2. Hans Zimmer - from Black Rain to Interstellar. What a range of approaches and musical styles. From Thin Red Line back to Rain Man. An amazing composer sadly taken down recently by a corporate instinct and a sense that he needs to 'innovate' with every project.

 

3. Patrick Doyle - a genius with orchestral dynamics. His early 1990s scores - Dead Again, Indochine,  etc. are works of art. He lost his way in the 2000s but the strength of those early works will inevitably put him on this list.

 

4. Elliot Goldenthal - there is no stronger run than EG's 1992-1998 set of blockbusters. And one doesn't often reinvent the language of film scoring.

 

5. John Williams - I tend to take his amazingness for granted as he is such an ever present beautiful artist. No words are required.

 

6. James Horner - innovative, visceral, sensitive, plagiaristic, experimental. He is all these. A real titan of scoring.

 

7. Alan Silvestri - again, someone who made their mark in the 80s and 90s but Silvestri's work on Van Helsing and Tomb Raider 2 are cool. A bit of a rut recently, and understandable.

 

8. JNH - another one easy to take for granted. From Outbreak to Snow White, from Fugitive to Maleficient, JNH is a professional. I do sometimes he wish he was less professional.

 

9. Trevor Jones - a magnificent, chameleonic composer.

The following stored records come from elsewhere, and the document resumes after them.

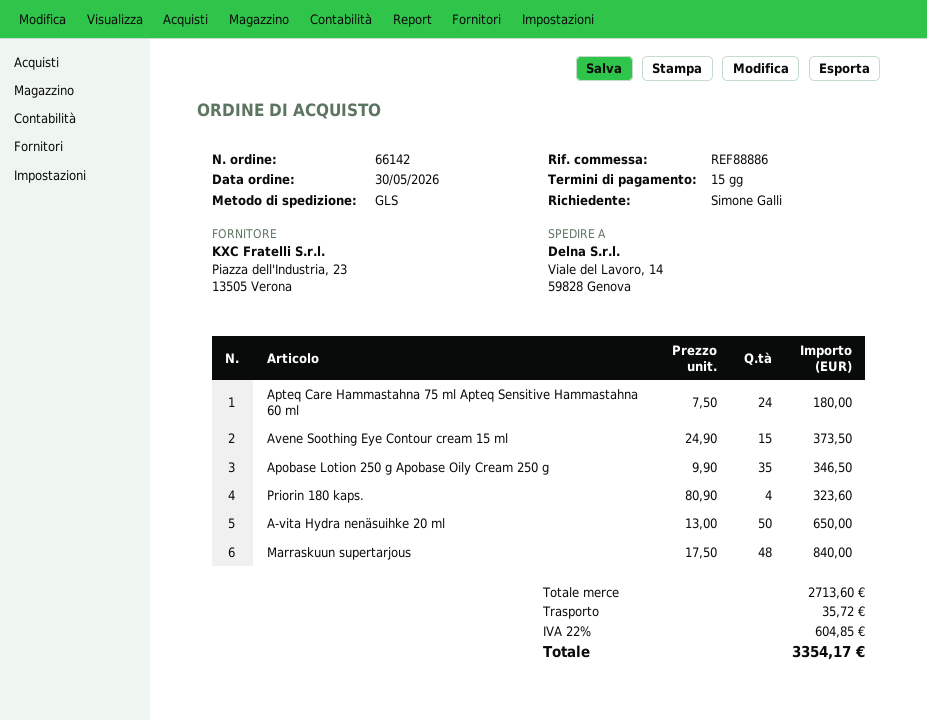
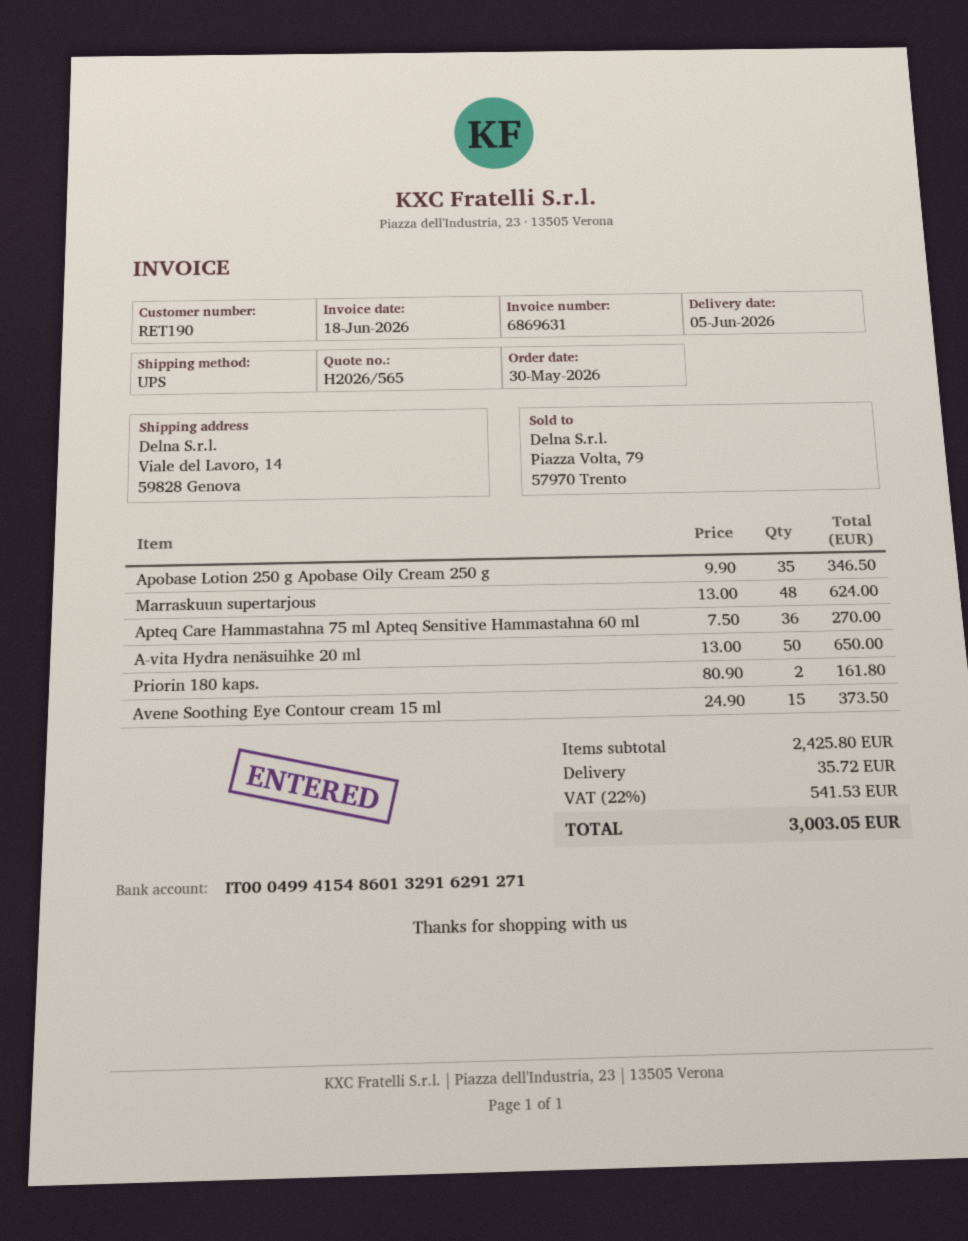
shipping method: GLS -> UPS
Apteq Care Hammastahna 75 ml Apteq Sensitive Hammastahna 60 ml: 24 x 7.50 = 180.00 -> 36 x 7.50 = 270.00
Priorin 180 kaps.: 4 x 80.90 = 323.60 -> 2 x 80.90 = 161.80
Marraskuun supertarjous: 48 x 17.50 = 840.00 -> 48 x 13.00 = 624.00
subtotal: 2713.60 -> 2425.80
tax: 22% = 604.85 -> 22% = 541.53
total: 3354.17 -> 3003.05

Starting out with dark orchestral works for Excalibur and Dark Crystal, graduating into very impactful synth compositions (Missisippi Burning, Sea of Love) to orchestral/pop mega hits (Mohicans) to the largest orchestra compositions known to man (Dark City)

 

10. Christopher Young - a brilliant composer, so tender with lyricism, so hard with abject horrors - orchestrational talent and skills to spare

 

 

 

 

 

 

Honourable mentions to Morricone, Carpenter, McNeely, Broughton etc.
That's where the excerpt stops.